* _WHAT THIS TASK INVOLVES_: Scan each line of the records for the word "gcc作为各个版本GCC的软链接" and extract the ones that have it.
□ □ □ □
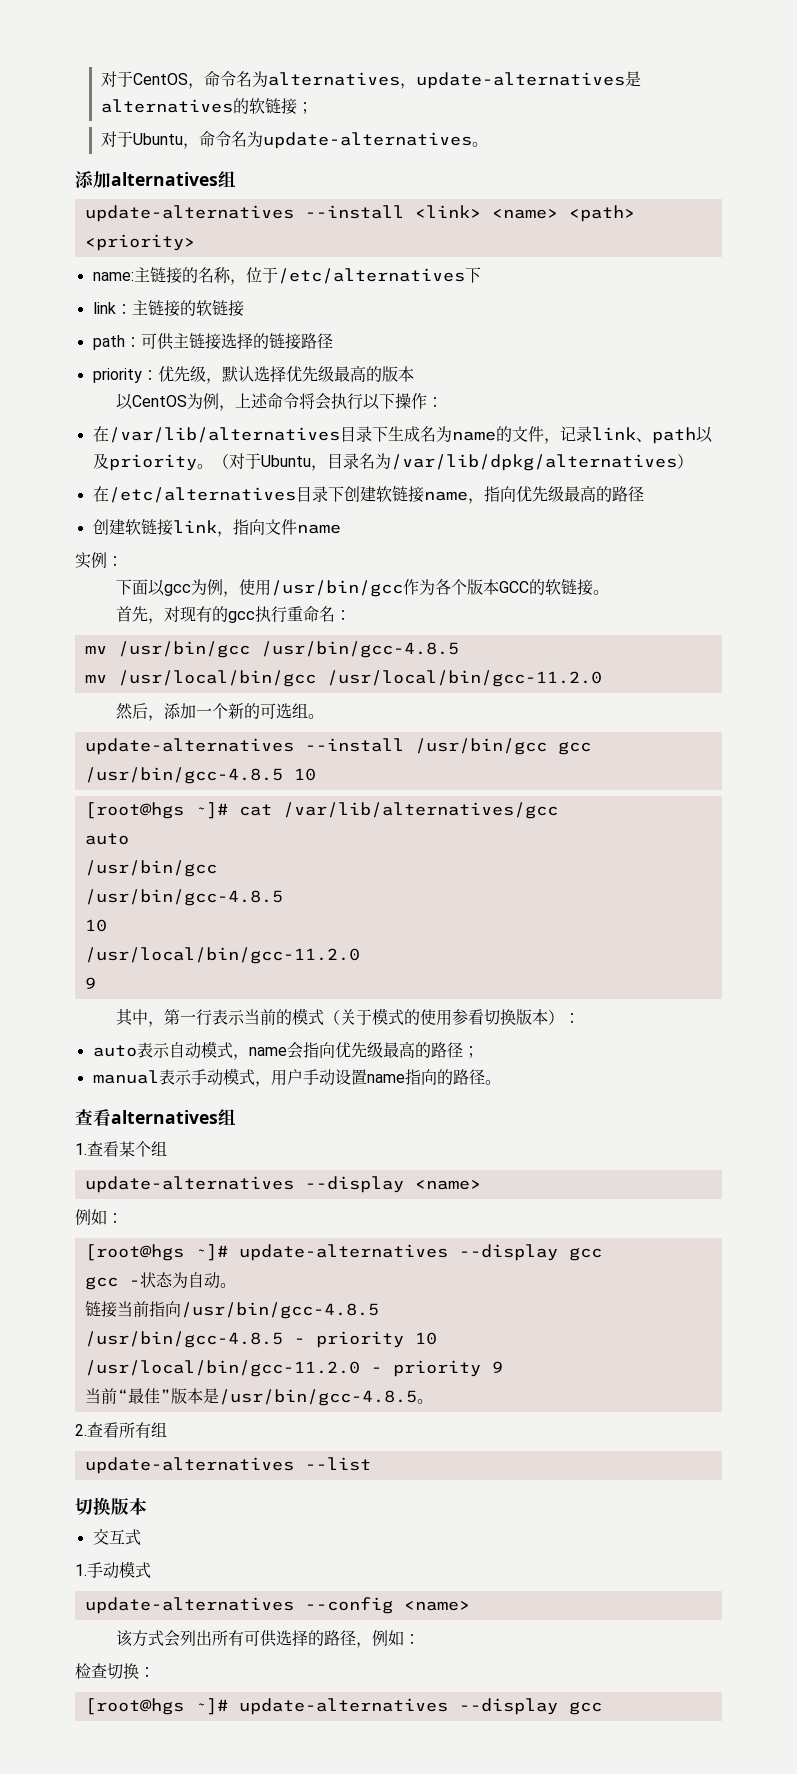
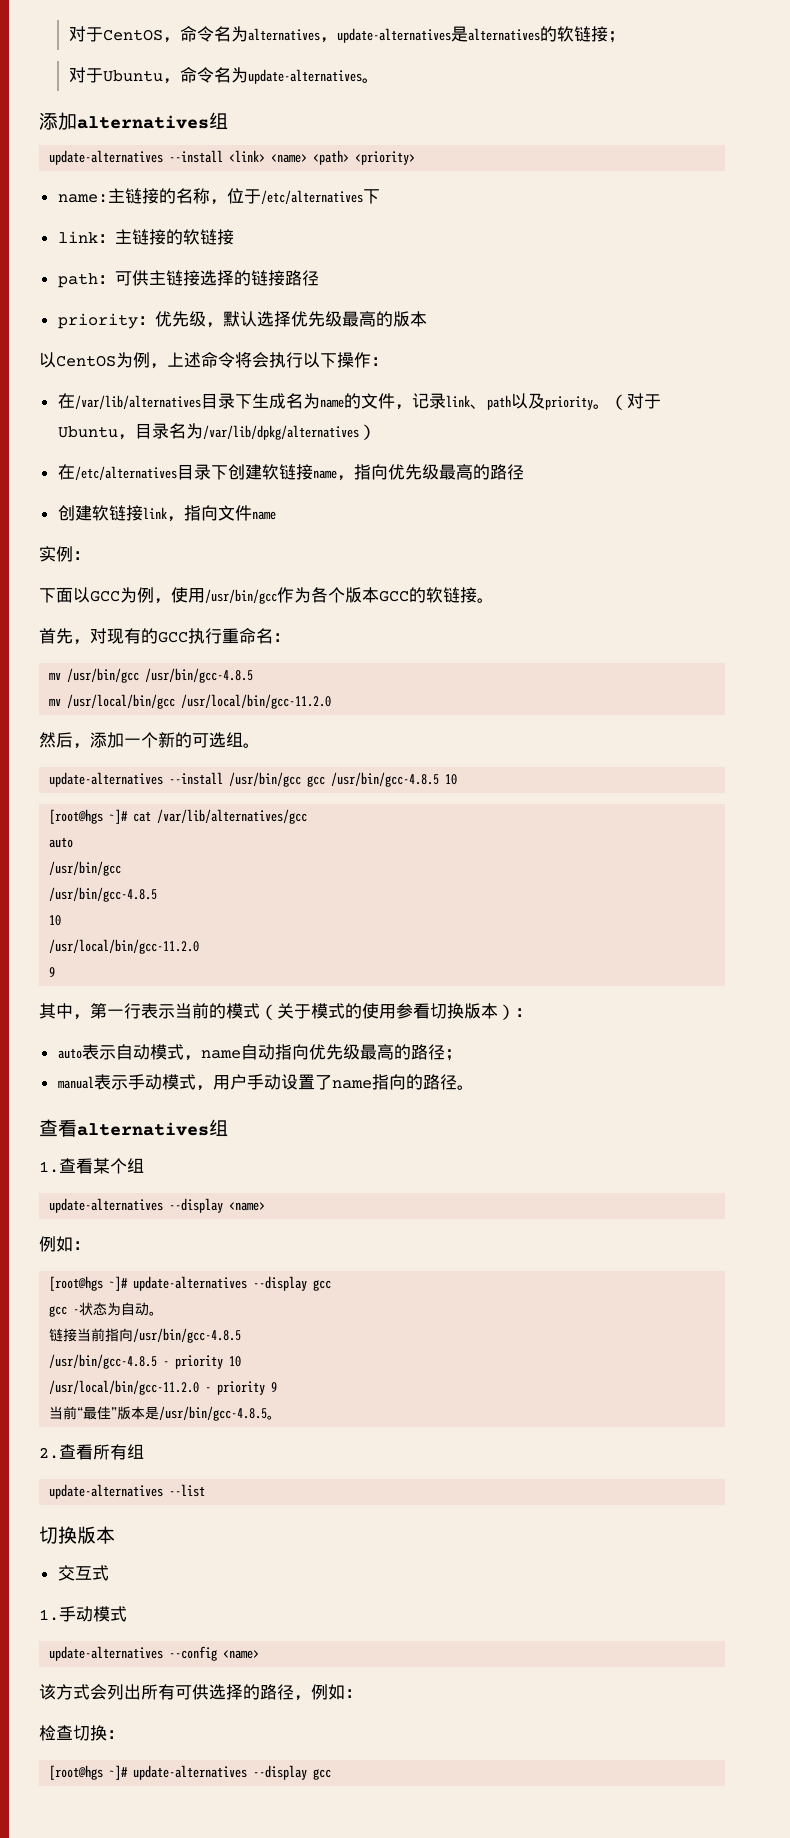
- 下面以gcc为例，使用/usr/bin/gcc作为各个版本GCC的软链接。
+ 下面以GCC为例，使用/usr/bin/gcc作为各个版本GCC的软链接。
- 首先，对现有的gcc执行重命名：
+ 首先，对现有的GCC执行重命名：
- auto表示自动模式，name会指向优先级最高的路径；
+ auto表示自动模式，name自动指向优先级最高的路径；
- manual表示手动模式，用户手动设置name指向的路径。
+ manual表示手动模式，用户手动设置了name指向的路径。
□ □ □ □
* _PROBLEM SOLUTION_:
- 下面以gcc为例，使用/usr/bin/gcc作为各个版本GCC的软链接。
+ 下面以GCC为例，使用/usr/bin/gcc作为各个版本GCC的软链接。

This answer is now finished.